▸ **Entries provided**:
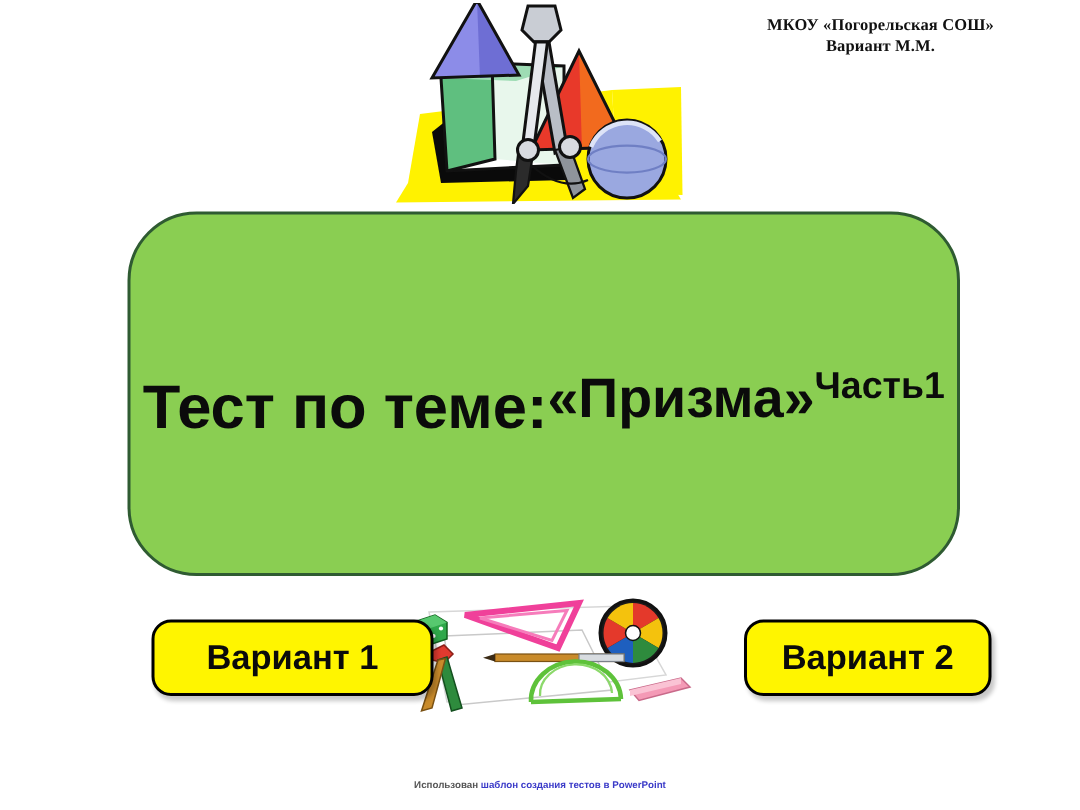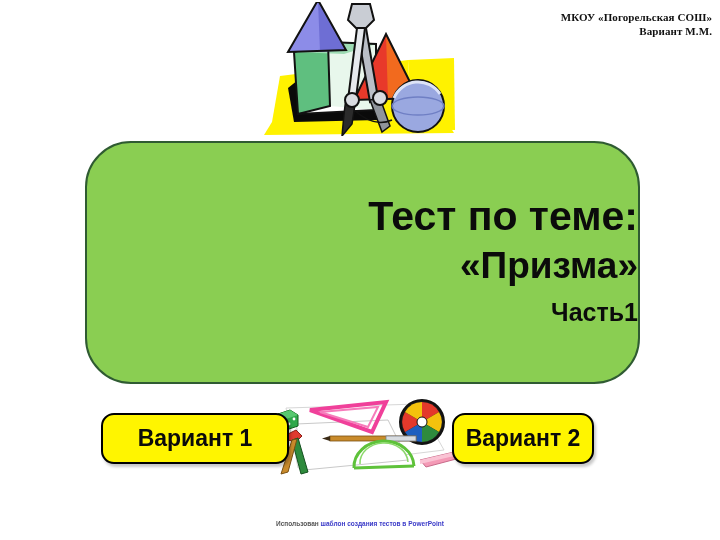--- a/index.html
+++ b/index.html
@@ -23,7 +23,7 @@
     top: 10px;
     right: 8px;
     width: 250px;
-    text-align: right;
+    text-align: center;
     font-family: "Liberation Serif", serif;
     font-weight: bold;
     font-size: 11px;

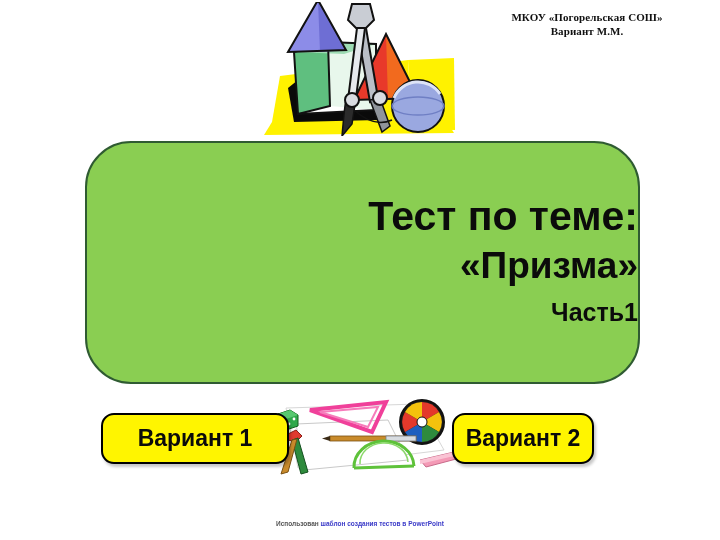--- a/index.html
+++ b/index.html
@@ -54,8 +54,8 @@
     border: 2px solid #2F5B32;
     border-radius: 46px;
     display: flex;
-    flex-direction: column;
-    align-items: flex-end;
+    flex-direction: row;
+    align-items: center;
     justify-content: center;
   }
   .title-line1 {

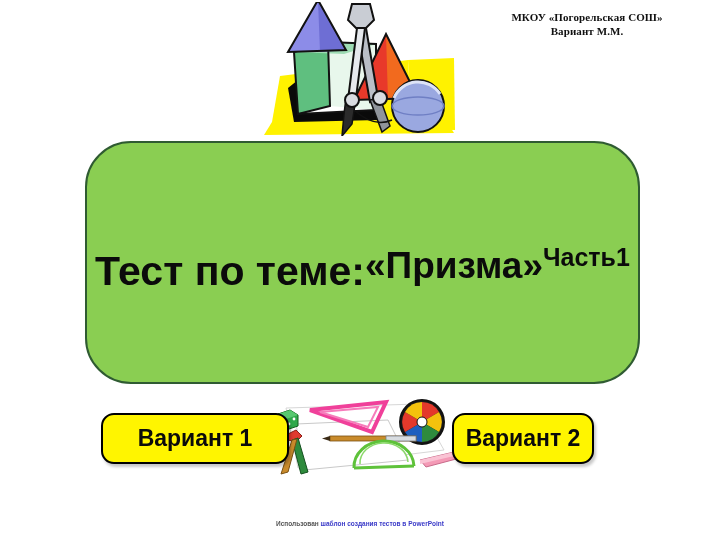--- a/index.html
+++ b/index.html
@@ -110,7 +110,7 @@
     box-shadow: 2px 3px 3px rgba(0,0,0,0.22);
   }
   .variant-btn.v1 { left: 101px; width: 188px; }
-  .variant-btn.v2 { left: 452px; width: 142px; }
+  .variant-btn.v2 { left: 496px; width: 165px; }
 
   
   .footer {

▸ **Work task**: Across the data, tally the lines containing "align" and give back the number alone.

▸ **The answer**: 4